Big/big, bypassing the derailleur and figure out the shortest place you could rejoin the chain. Add 1 inch to that. Takes about the same amount of time as it took me to type this. The digital engineering types will still be counting sprocket teeth.
No not stuck, I too love my mechanical cable brakes on one bike, have VCR, vinyl and 8 tracks....but I also love my XM radio and DI2 on my ebike. Everyone keeps saying big-big + but if you dont have the chain in your hand how do you know? I’m trying to decide if I need a new chain and I dont have the cassette yet. I cant do big-big because I’m trying to decide which cassette to get (10-33 or 10-36) and then if I need a new chain. So first I have to understand the small intricacies of chain fitting. I’m new to fixing bikes and have very limited mechanical ability but like to learn. I have the tools and ability to change a cassette but dont know enough about is less then one spare link in the chain ok (e.g. the calc is 53.xxx and my chain is 54). So I’m trying to learn from all you more experienced people out there. The Park equation (and several others) is very helpful to figure out what you might need). Yes I could order a new Force chain for $30 and when it comes if I dont need it return it but I’d like to know why you need some amount of slacks but not to much and what amount some is and what is to much. I didnt grow up fixing things so I’m learning all this about bikes in my late 50’s.

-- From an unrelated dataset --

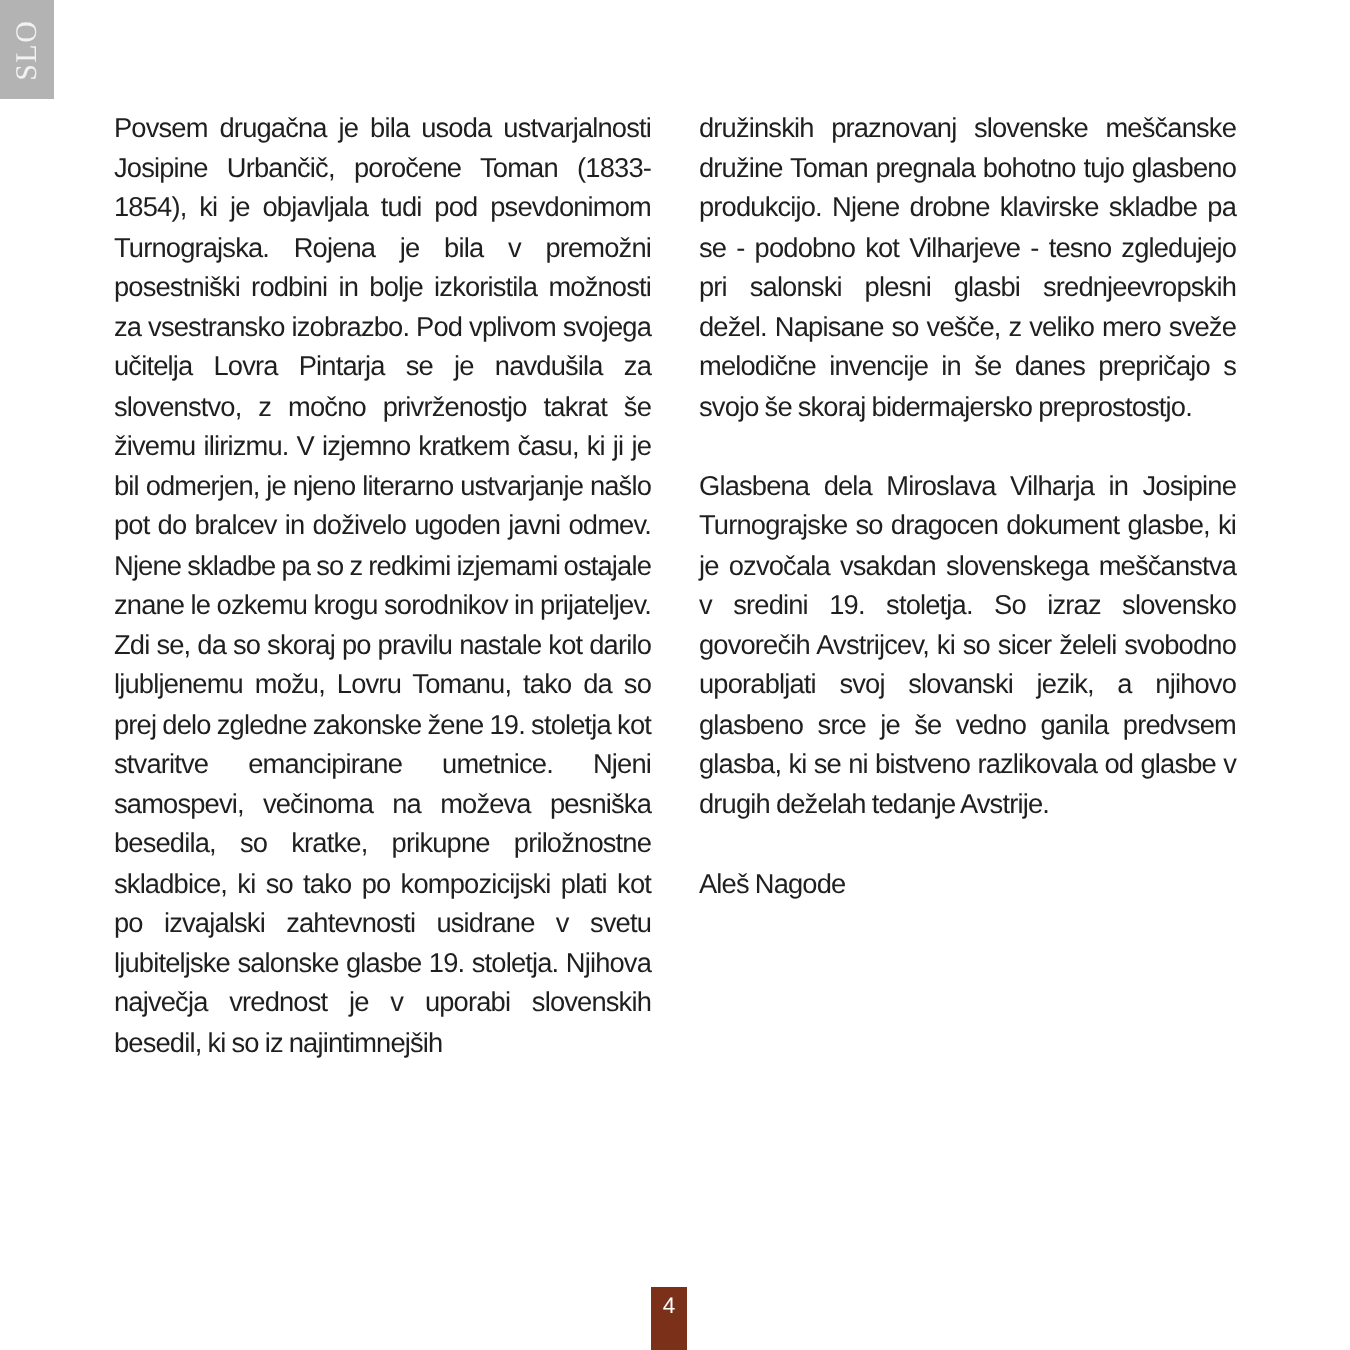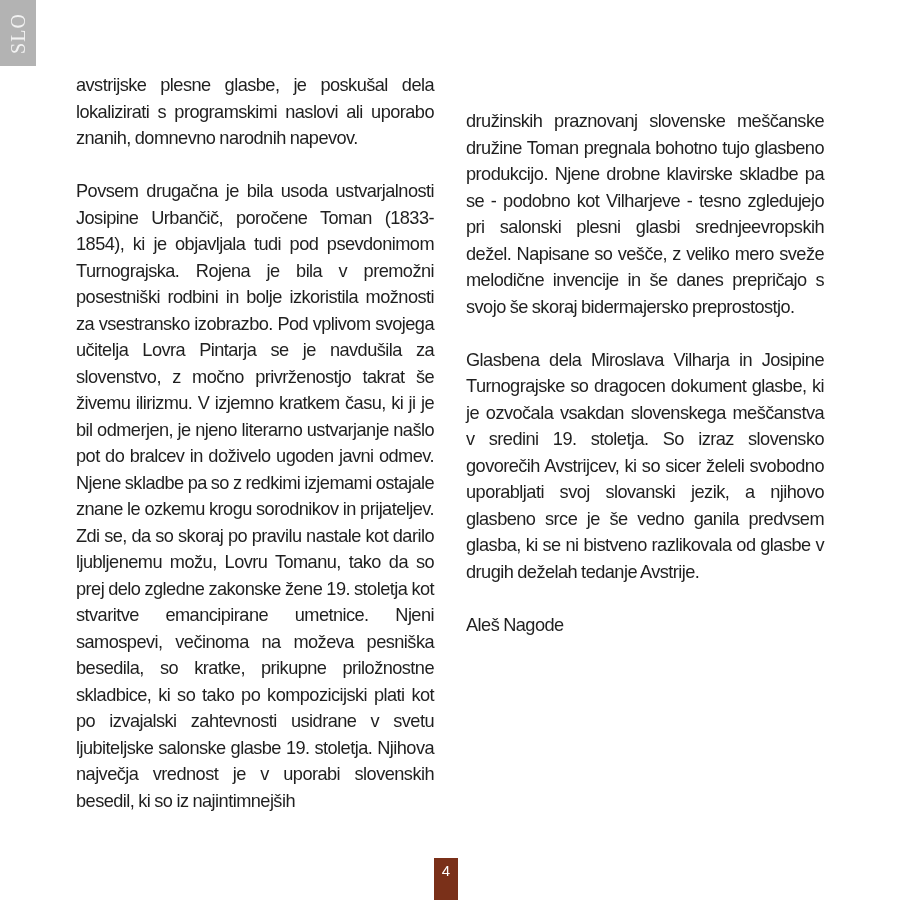"avstrijske plesne glasbe, je poskušal" p { html: <p>avstrijske plesne glasbe, je poskušal dela lokalizirati s programskimi naslovi ali uporabo znanih, domnevno narodnih napevov.</p> -> none }
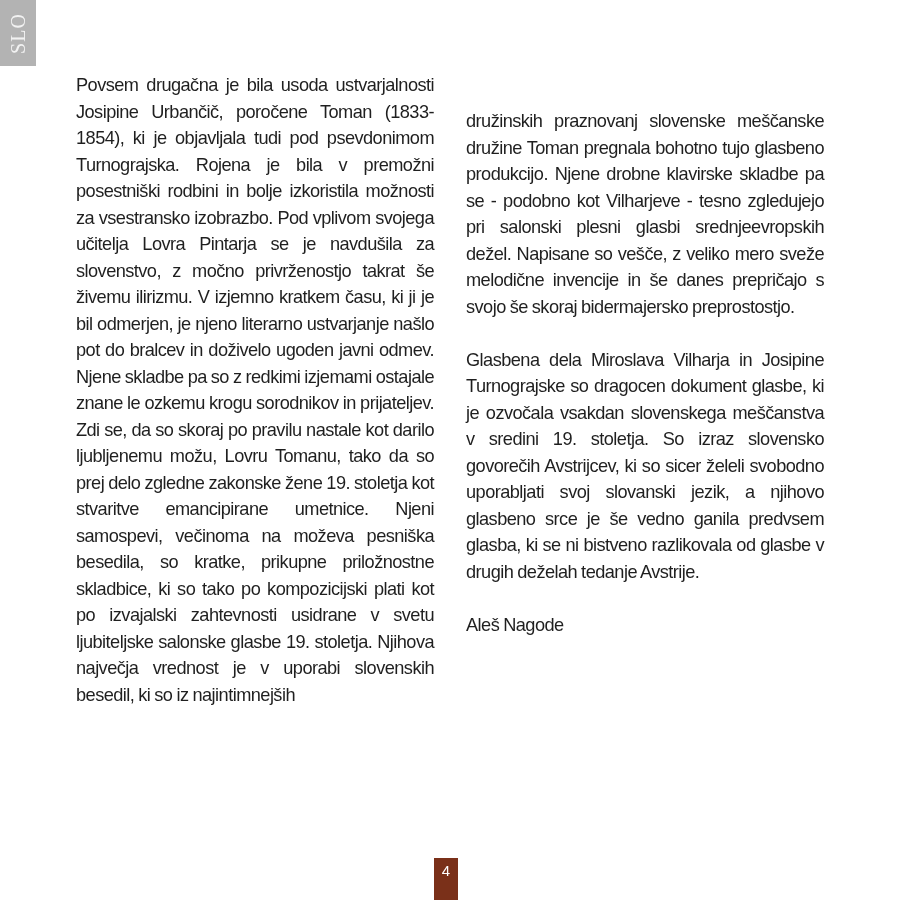"družinskih praznovanj slovenske" .col-right { margin-top: 36px -> none }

Plus, I’m trying to learn if I really can use the 10-36 with my RD. SRAM says no but a few people have said defiantly. So I’m trying to understand how you know if your RD is stretched to much (obviously if the b screw is maxed and your hitting thats a no go). I can not tell from hours of looking at pictures and video of what an extended RD is compared to an ok one. Yes I can go to a great LBS that have helped me a lot and thought me but I’m trying to learn more on my own. I never will put an LBS out of work nor do I do everything online and ignore them, there is a place for both. I’m just trying to learn about bikes and I think for some people who it comes easy its hard to explain to someone like me.

Thanks for any help.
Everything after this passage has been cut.